A empresa Iberdrola disse hoje que conectou à rede elétrica um das duas turbinas da central hidroelétrica da barragem do Alto Tâmega, mantendo a previsão do arranque da operação comercial desta central até ao final de março.

Com a entrada em funcionamento da central da barragem do Alto Tâmega, ficará concluído o Complexo Hidroelétrico do Tâmega, também conhecido como Sistema Eletroprodutor do Tâmega (SET), concessionado à espanhola Iberdrola.

Trata-se de um complexo formado por três barragens e três centrais hidroelétricas: Alto Tâmega, Daivões e Gouvães, as quais já estão em funcionamento comercial desde 2022.
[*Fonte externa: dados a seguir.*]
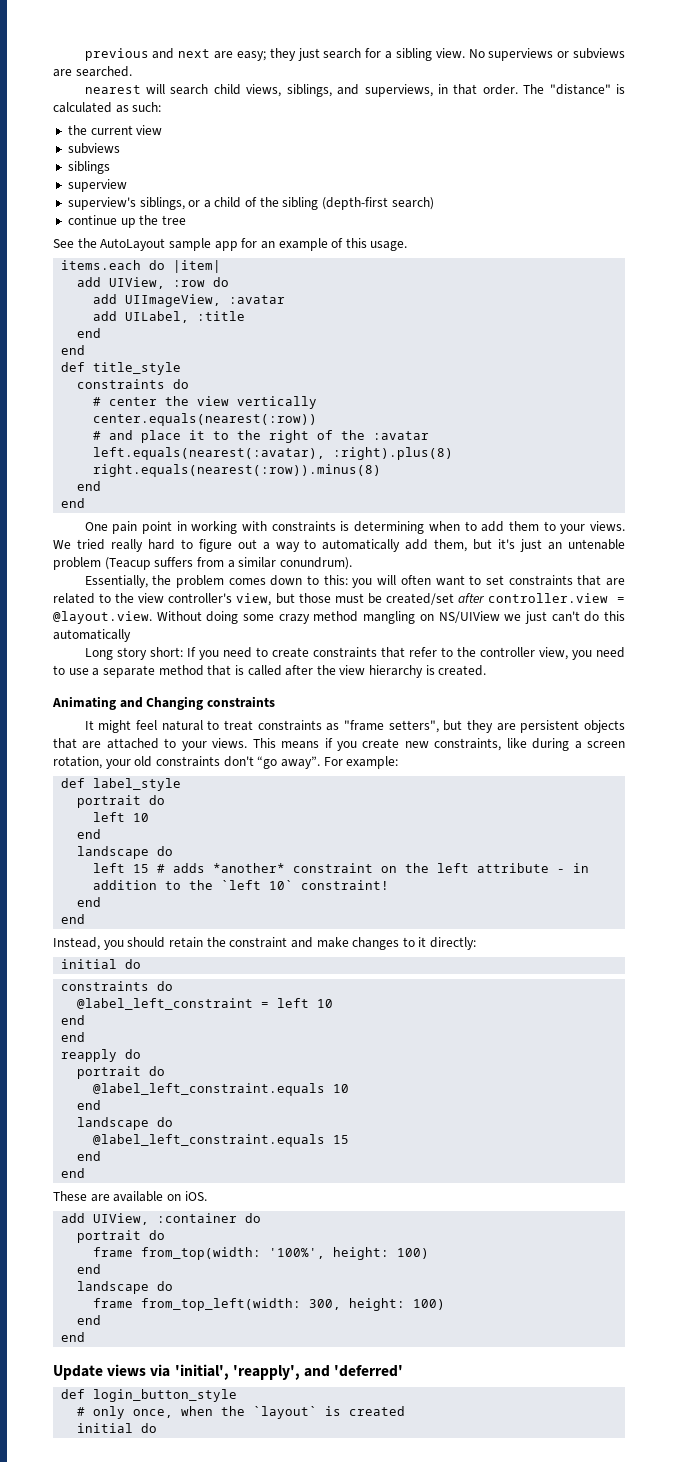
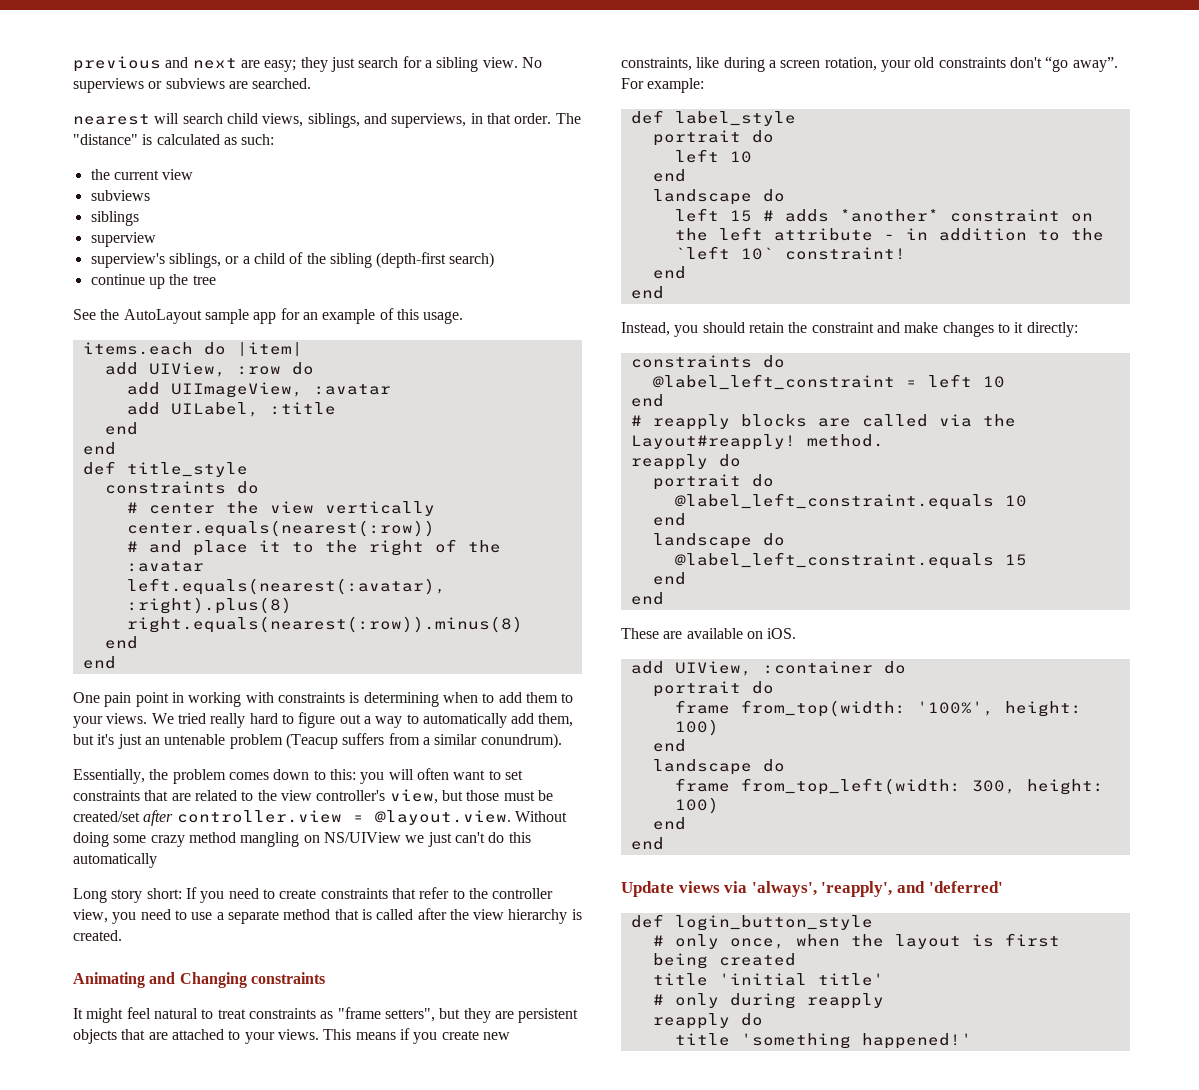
[61,959,142,969] // initial do -> (1078, 329) none
[61,1032,86,1042] end -> [630,414,1016,430] [630,434,884,450] # reapply blocks are called via the Layout#reapply! method.
[174,1364,229,1380] 'initial', -> [751,881,817,897] 'always',
[253,1406,406,1419] [77,1423,158,1433] `layout` is created // initial do -> [894,933,1060,949] [652,953,796,969] [652,973,884,986] [652,993,884,1009] [652,1013,763,1029] [674,1033,972,1049] layout is first being created // title 'initial title' // # only during reapply // reapply do // title 'something happened!'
Em comunicado, a empresa disse que deu mais um passo para a entrada em funcionamento do complexo “ao conectar com sucesso à rede elétrica uma das duas turbinas da central hidroelétrica do Alto Tâmega, a última do complexo a entrar em funcionamento”.

“Concluída a conexão à rede da primeira turbina, segue-se a segunda, com ligação à rede prevista para fevereiro de 2024. Até ao final de março de 2024, a central já estará em operação comercial, com todo o Complexo Hidroelétrico do Tâmega a funcionar com uma potência total instalada de 1.158 megawatts (MW)”, afirma a Iberdrola.
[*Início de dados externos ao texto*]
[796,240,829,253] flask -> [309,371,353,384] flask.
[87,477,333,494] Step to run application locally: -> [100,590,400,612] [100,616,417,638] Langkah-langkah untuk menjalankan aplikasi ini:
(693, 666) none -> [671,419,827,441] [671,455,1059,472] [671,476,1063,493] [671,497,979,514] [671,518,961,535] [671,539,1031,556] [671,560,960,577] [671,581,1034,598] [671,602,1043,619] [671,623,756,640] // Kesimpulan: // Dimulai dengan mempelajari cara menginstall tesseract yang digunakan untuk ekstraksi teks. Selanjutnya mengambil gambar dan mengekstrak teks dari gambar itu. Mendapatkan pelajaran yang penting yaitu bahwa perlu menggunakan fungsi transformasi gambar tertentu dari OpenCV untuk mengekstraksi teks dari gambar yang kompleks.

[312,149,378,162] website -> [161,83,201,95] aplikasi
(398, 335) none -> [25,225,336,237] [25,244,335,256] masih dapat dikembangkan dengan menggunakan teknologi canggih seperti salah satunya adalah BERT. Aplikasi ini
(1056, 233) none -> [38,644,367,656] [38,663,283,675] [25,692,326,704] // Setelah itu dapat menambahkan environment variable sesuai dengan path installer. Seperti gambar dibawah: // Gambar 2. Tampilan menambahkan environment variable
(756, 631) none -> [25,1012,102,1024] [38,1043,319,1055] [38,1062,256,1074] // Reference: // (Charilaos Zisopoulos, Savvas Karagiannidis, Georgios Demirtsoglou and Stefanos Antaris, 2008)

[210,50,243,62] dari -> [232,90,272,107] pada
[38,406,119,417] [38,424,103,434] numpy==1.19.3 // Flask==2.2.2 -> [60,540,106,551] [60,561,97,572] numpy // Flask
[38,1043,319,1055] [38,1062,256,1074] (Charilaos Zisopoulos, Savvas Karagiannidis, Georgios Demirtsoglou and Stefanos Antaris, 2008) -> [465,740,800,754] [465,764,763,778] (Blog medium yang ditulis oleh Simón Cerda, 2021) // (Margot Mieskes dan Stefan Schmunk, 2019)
De acordo com a empresa, o Complexo Hidroelétrico do Tâmega permitiu “aumentar em 33% a potência de armazenamento hidroelétrico em Portugal”.
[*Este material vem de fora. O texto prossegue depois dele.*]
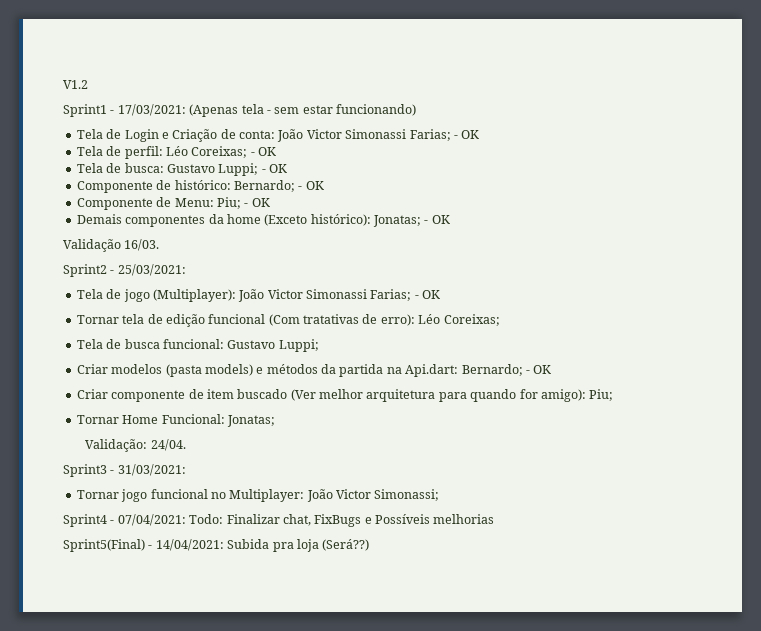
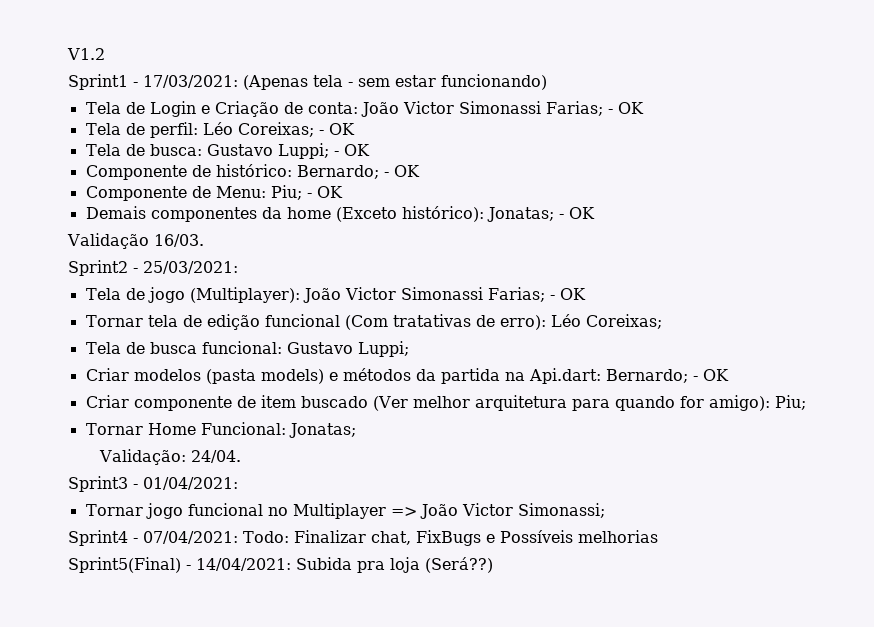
[117,464,186,476] 31/03/2021: -> [143,477,238,490] 01/04/2021:
[229,489,305,502] Multiplayer: -> [292,503,417,519] Multiplayer =>

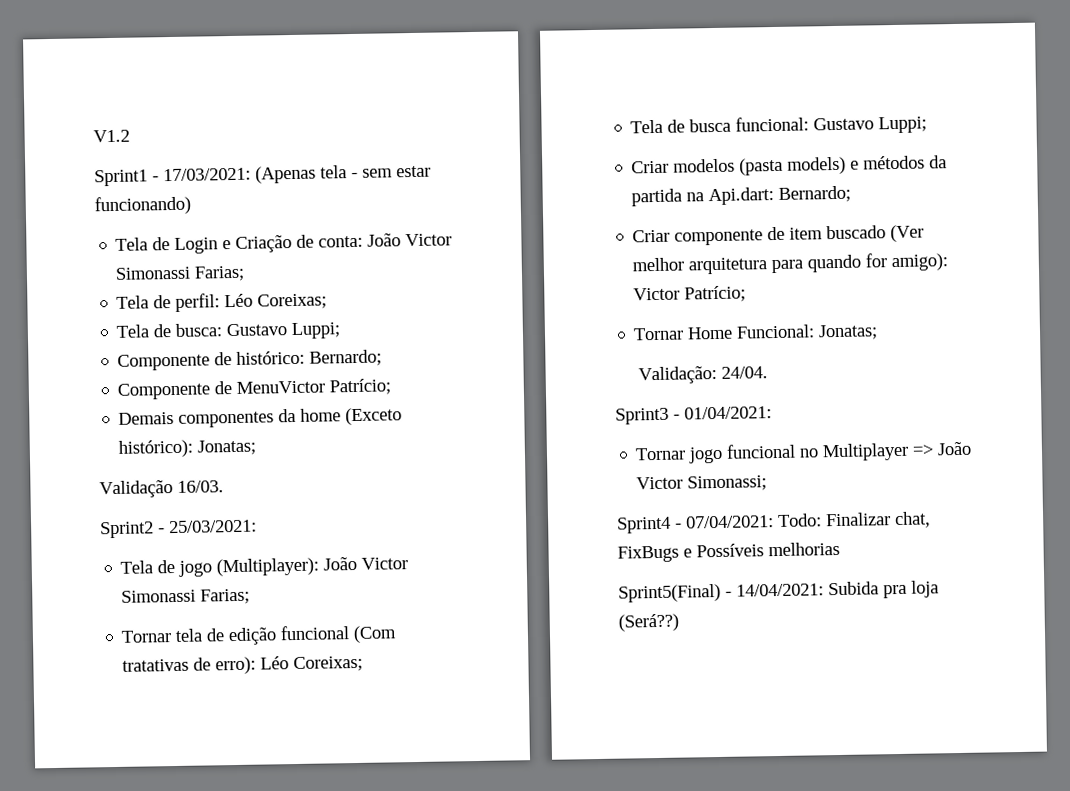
[607,102,644,114] - OK -> (246, 273) none
[318,123,355,135] - OK -> (328, 301) none
[333,144,370,156] - OK -> (342, 331) none
[383,165,420,177] [85,185,343,201] - OK // Componente de Menu: Piu; - OK -> [117,378,392,400] // Componente de MenuVictor Patrício;
[558,207,595,219] - OK -> (257, 447) none
[549,288,586,300] - OK -> (251, 596) none
[692,369,729,381] - OK -> (852, 194) none
[774,395,806,410] Piu; -> [633,285,747,303] Victor Patrício;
Citado em comunicado, Rafael Chacon Llorente, diretor do projeto do complexo, refere que “este incremento de potência representou, em 2023, um aumento superior a 60% do volume de energia armazenada por bombagem quando comparado com a de 2021”.

“Sendo o armazenamento hidroelétrico, na atualidade, a única tecnologia capaz de armazenar eletricidade de forma massiva e eficiente, este complexo consegue aproveitar ao máximo a energia gerada pelo vento e pelo sol, colmatando os períodos em que o sol não brilha e o vento não faz girar as pás das eólicas”, explica a empresa.

De acordo com as informações adiantadas pela Iberdrola, Portugal tem mais de 60% da sua eletricidade procedente de fontes renováveis com a pretensão de chegar aos 85% em 2030.

“Com o crescimento das renováveis, cada vez mais, quando a exposição solar e a força do vento são fortes, a produção das centrais eólicas e solares é superior às necessidades do sistema, que, não podendo ser consumida nem gerida pelo sistema perder-se-ia, se não fosse armazenada através da bombagem de água, nomeadamente na albufeira de Gouvães, podendo, posteriormente, ser turbina para produção de energia, quando o sistema precisa”, salienta.

A albufeira da barragem do Alto Tâmega terá uma área de 468 hectares e um volume de 132 hectómetros cúbicos e a central terá uma potência total de 160 megawatts.

O SET é considerado um dos maiores projetos hidroelétricos na Europa, nos últimos 25 anos, e representa um investimento total de 1.500 milhões de euros.

Em pleno funcionamento, o complexo contará com uma potência total instalada de 1.158 megawatts (MW) e uma reserva energética de 40 milhões de quilowatts (kWh), equivalente à energia consumida de 11 milhões de pessoas durante 24 horas, nas suas casas.

O projeto, incluído no Programa Nacional de Barragens de Alto Potencial Hidroelétrico (PNBEPH), foi apresentado oficialmente em 2009, no ano a seguir perdeu uma das quatro barragens inicialmente previstas por imposição da Declaração de Impacto Ambiental (DIA) e as obras começaram em 2014.

O empreendimento foi alvo de muita contestação por parte de associações ambientalistas e de moradores dos concelhos do distrito de Vila Real, afetados.